WORK ORDER: Could you return all of the entries below exactly, minus the pictures?

LISTED RECORDS:
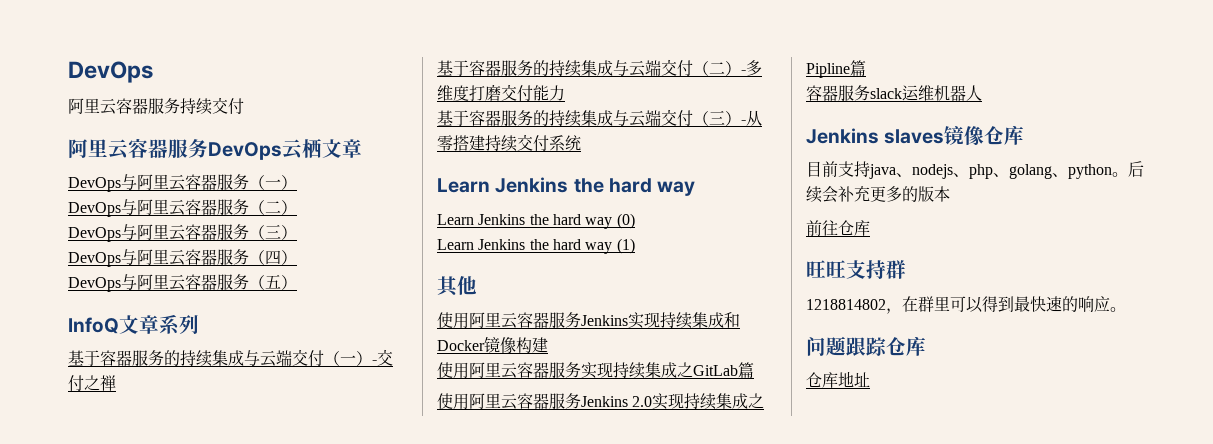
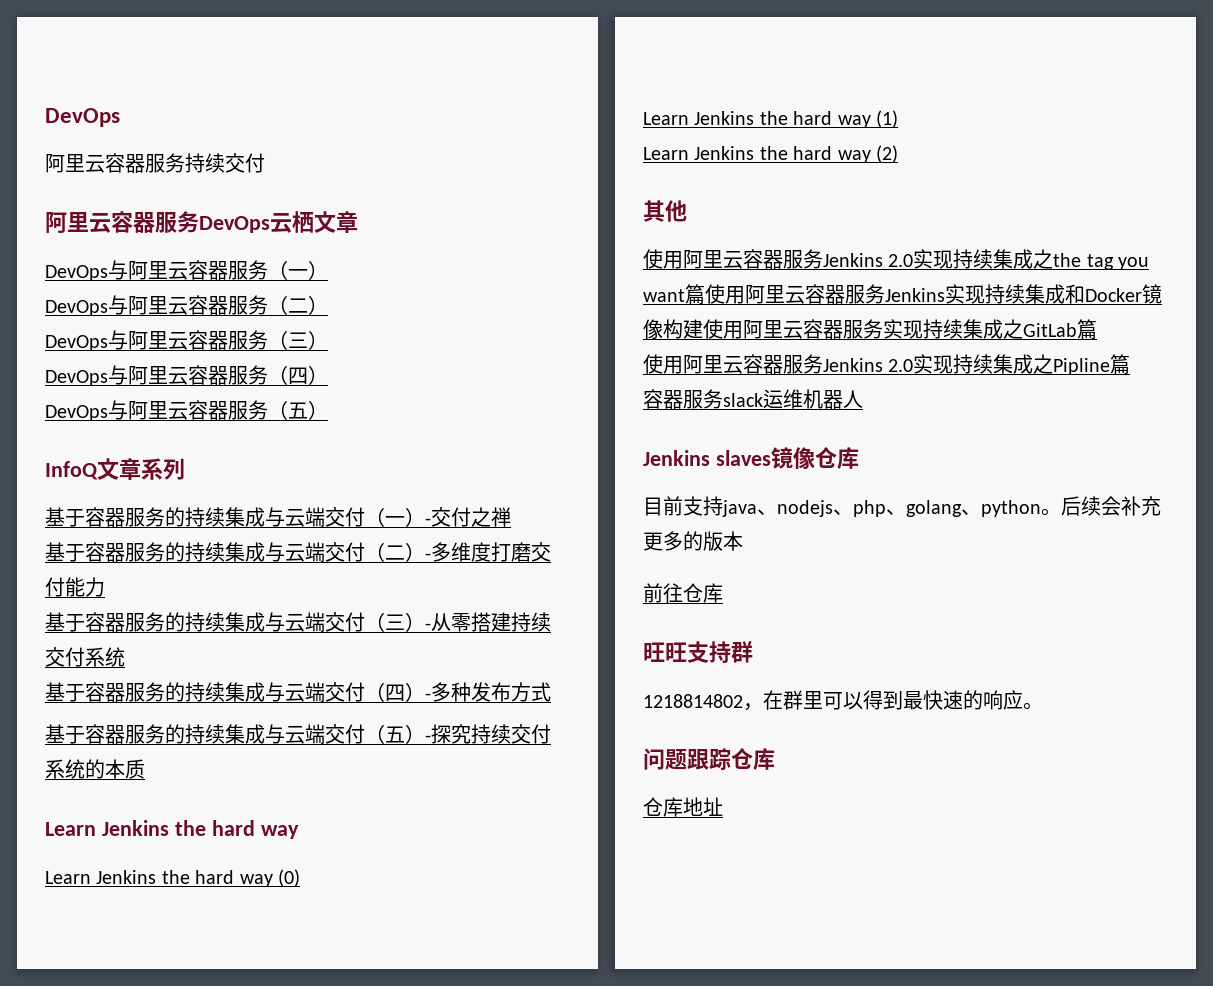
(581, 143) none -> [45,682,551,702] [45,724,551,744] [45,759,145,779] // 基于容器服务的持续集成与云端交付（四）-多种发布方式 // 基于容器服务的持续集成与云端交付（五）-探究持续交付系统的本质
(635, 246) none -> [643,145,898,163] // Learn Jenkins the hard way (2)
(628, 320) none -> [888,249,1150,270] [643,284,945,305] 2.0实现持续集成之the tag you want篇使用阿里云容器服务Jenkins
(548, 345) // -> (703, 329) none

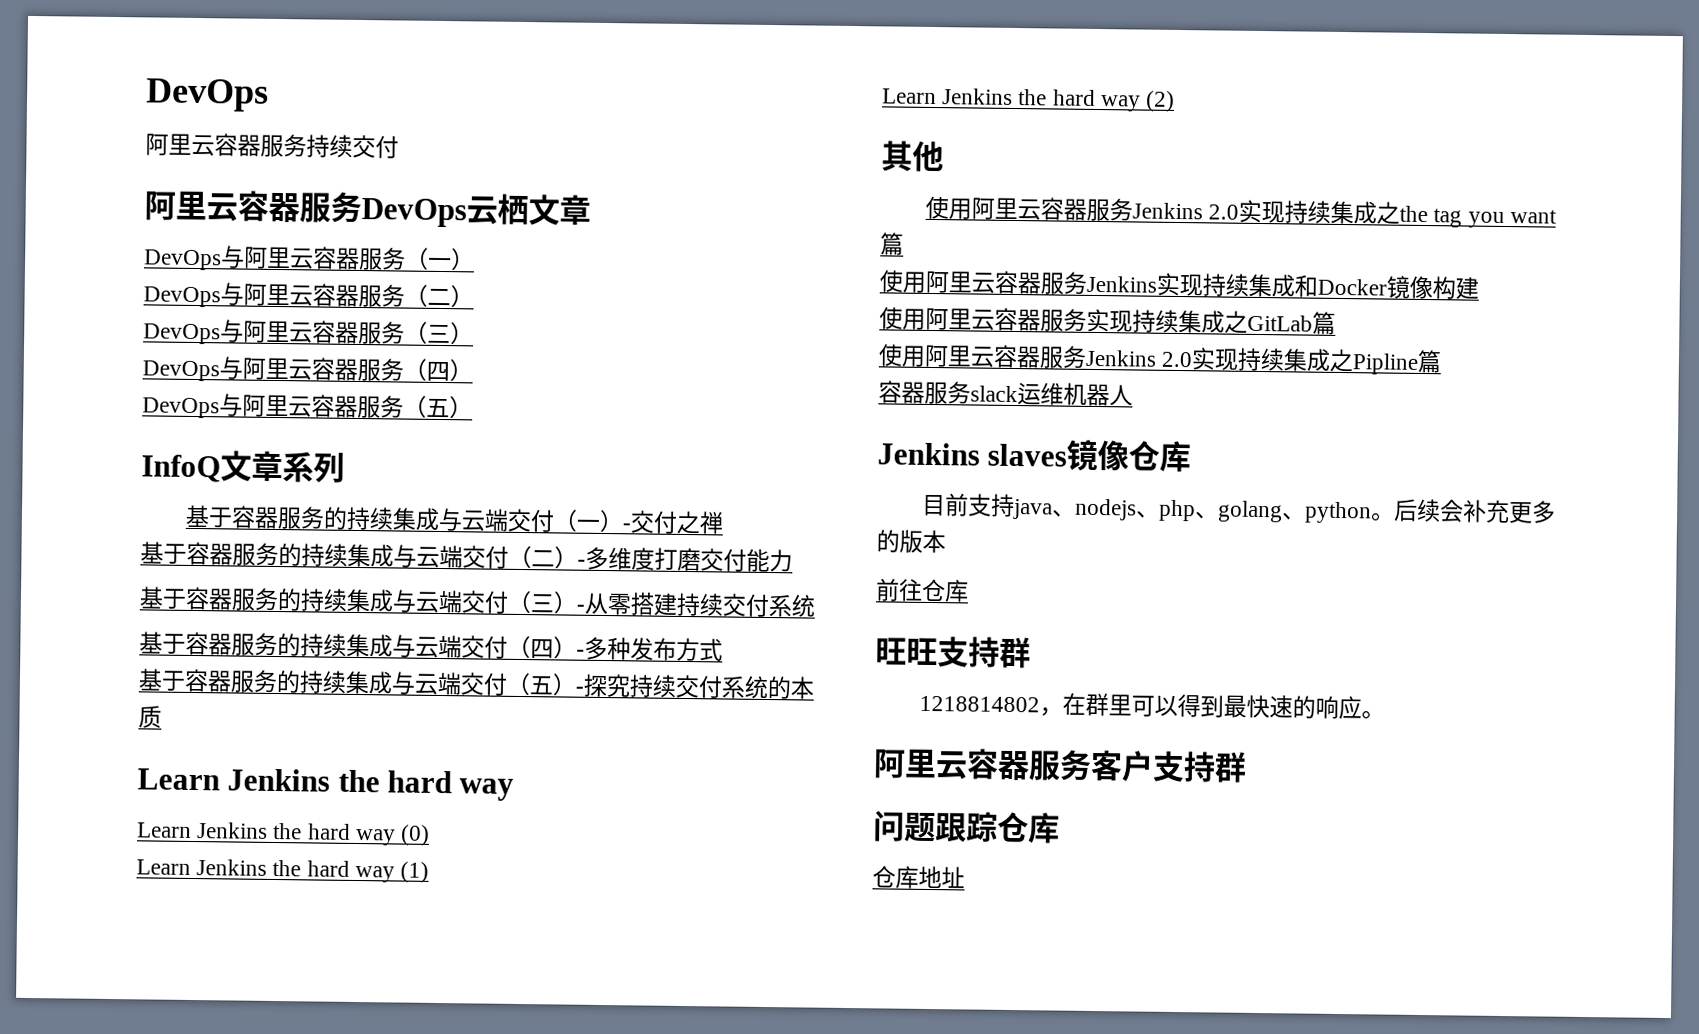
(705, 294) none -> (904, 244) //
(703, 329) none -> (1479, 288) //
(1043, 706) none -> [873,748,1247,783] // 阿里云容器服务客户支持群

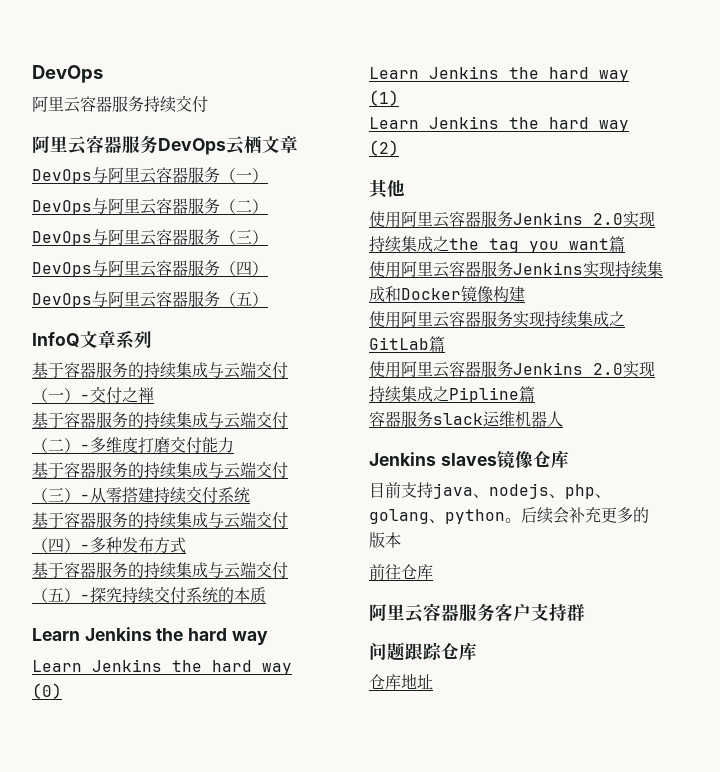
[875,636,1031,669] [919,692,1386,720] // 旺旺支持群 // 1218814802，在群里可以得到最快速的响应。 -> (433, 572) none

EXPECTED OUTPUT:
(581, 143) none -> [45,682,551,702] [45,724,551,744] [45,759,145,779] // 基于容器服务的持续集成与云端交付（四）-多种发布方式 // 基于容器服务的持续集成与云端交付（五）-探究持续交付系统的本质
(635, 246) none -> [643,145,898,163] // Learn Jenkins the hard way (2)
(628, 320) none -> [888,249,1150,270] [643,284,945,305] 2.0实现持续集成之the tag you want篇使用阿里云容器服务Jenkins
(548, 345) // -> (703, 329) none

(705, 294) none -> (904, 244) //
(703, 329) none -> (1479, 288) //
(1043, 706) none -> [873,748,1247,783] // 阿里云容器服务客户支持群

[875,636,1031,669] [919,692,1386,720] // 旺旺支持群 // 1218814802，在群里可以得到最快速的响应。 -> (433, 572) none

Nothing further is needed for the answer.